Todo o país percebe as dificuldades e a vida dura dos motoristas de matérias perigosas. Já o disse, aqui e em comentários televisivos, que as suas reivindicações são legítimas desde a primeira hora. As suas condições laborais devem ser revistas, e sê-lo-ão certamente. O que o país começa a não perceber e a questionar é: onde é que vão parar estas reivindicações?

Os motoristas não escolheram o mês e a semana para os quais agendaram o protesto por acaso. É em agosto que todo o país se dirige para a estrada para gozar as desejadas férias, seja a norte seja a sul, e com o feriado de dia 15 há ainda mais turistas. A data escolhida faz que o impacto nos portugueses e nos próprios media seja plenamente alcançado...

Não se vislumbra diálogo nem consenso. Apesar de o ministro das Infraestruturas e da Habitação, Pedro Nuno Santos, ainda acreditar que a bom porto se chegará, os portugueses não estão assim tão otimistas, e a prova disso é que esgotaram os jerricãs em todo o país. Os cidadãos assistem e comentam um certo radicalismo que parece apoderar-se do Sindicato Nacional de Motoristas de Matérias Perigosas, organização que não é afeta à UGT nem à CGTP.

Hoje assistimos a posições extremadas, de uma entidade independente dos grandes sindicatos, semelhantes às que conhecemos nas greves na Autoeuropa e dos estivadores. Ontem, o Presidente da República proferiu uma afirmação que resume o atual sentimento dos portugueses: "Esta greve é contra os patrões, mas também contra o Estado e os portugueses."
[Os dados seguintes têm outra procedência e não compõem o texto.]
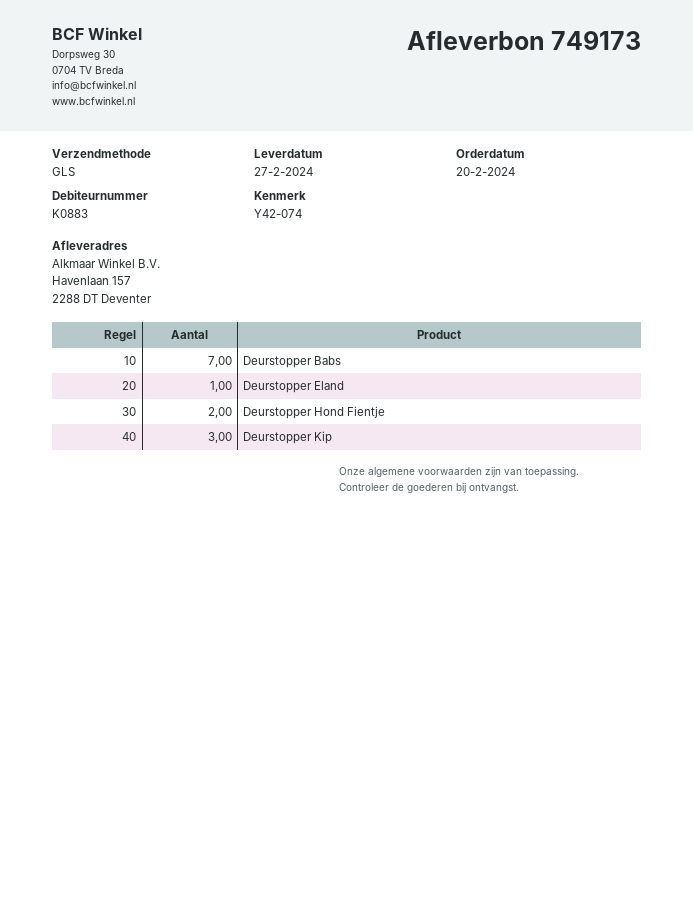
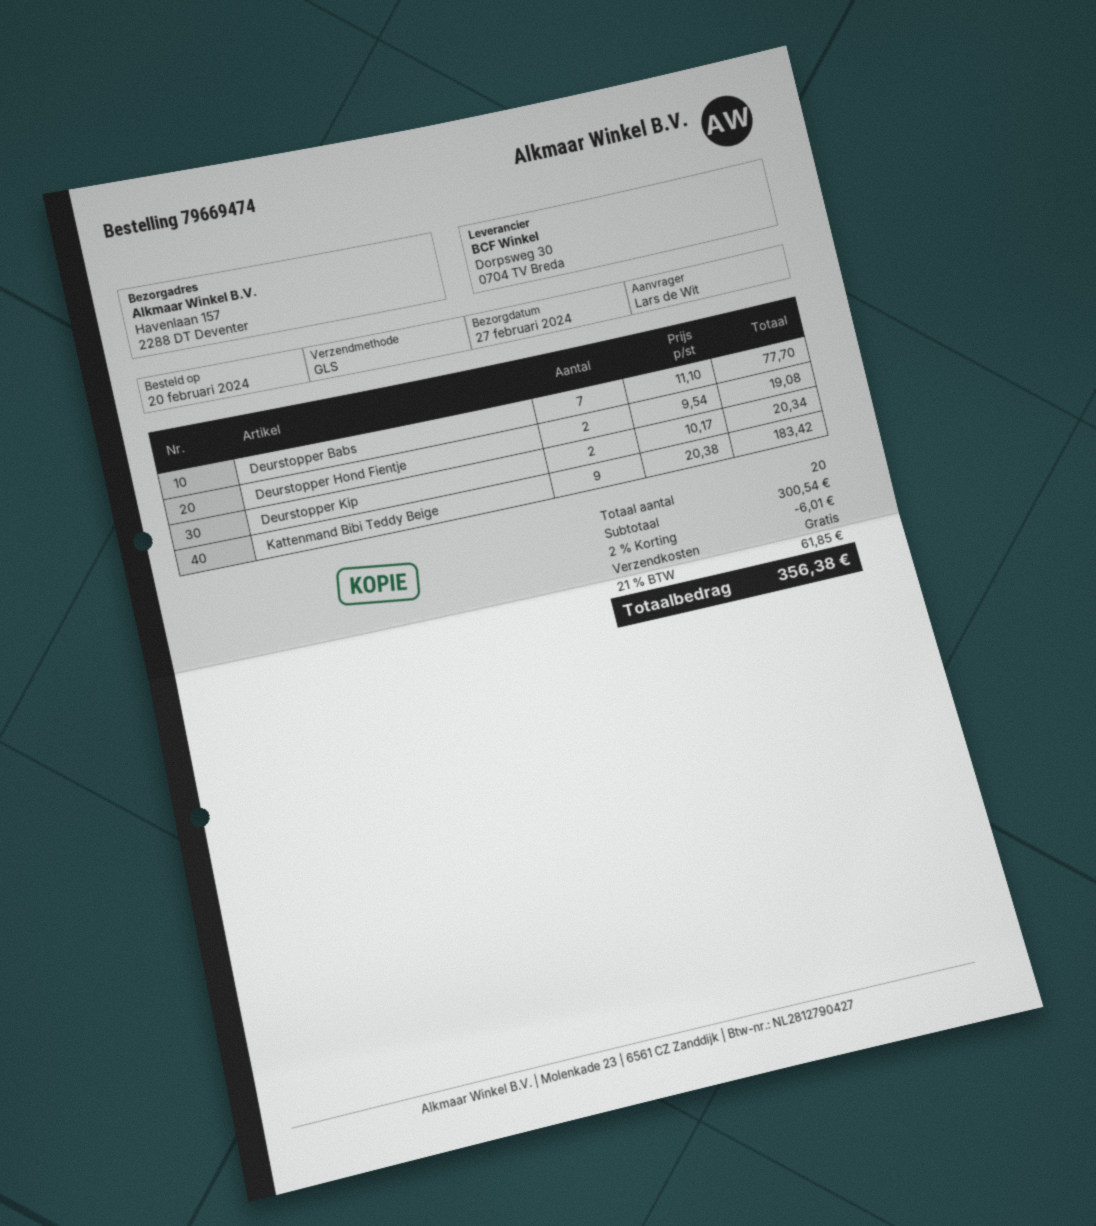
Deurstopper Eland: 1 -> none
Deurstopper Kip: 3 -> 2
Kattenmand Bibi Teddy Beige: none -> 9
Antes do fecho desta edição, cinco transportadoras anunciaram que vão dar entrada de uma providência cautelar, durante o dia de hoje, a pedir a ilegalidade do pré-aviso de greve dos motoristas e dos fundamentos desse pré-aviso de greve. Consideram que há um abuso do direito à greve e da boa-fé, que estava em curso um processo negocial, e o que está em causa é o princípio da proporcionalidade.

A ver vamos no que dá a providência, mas uma coisa é certa: a legitimidade não deveria confundir-se com radicalismo.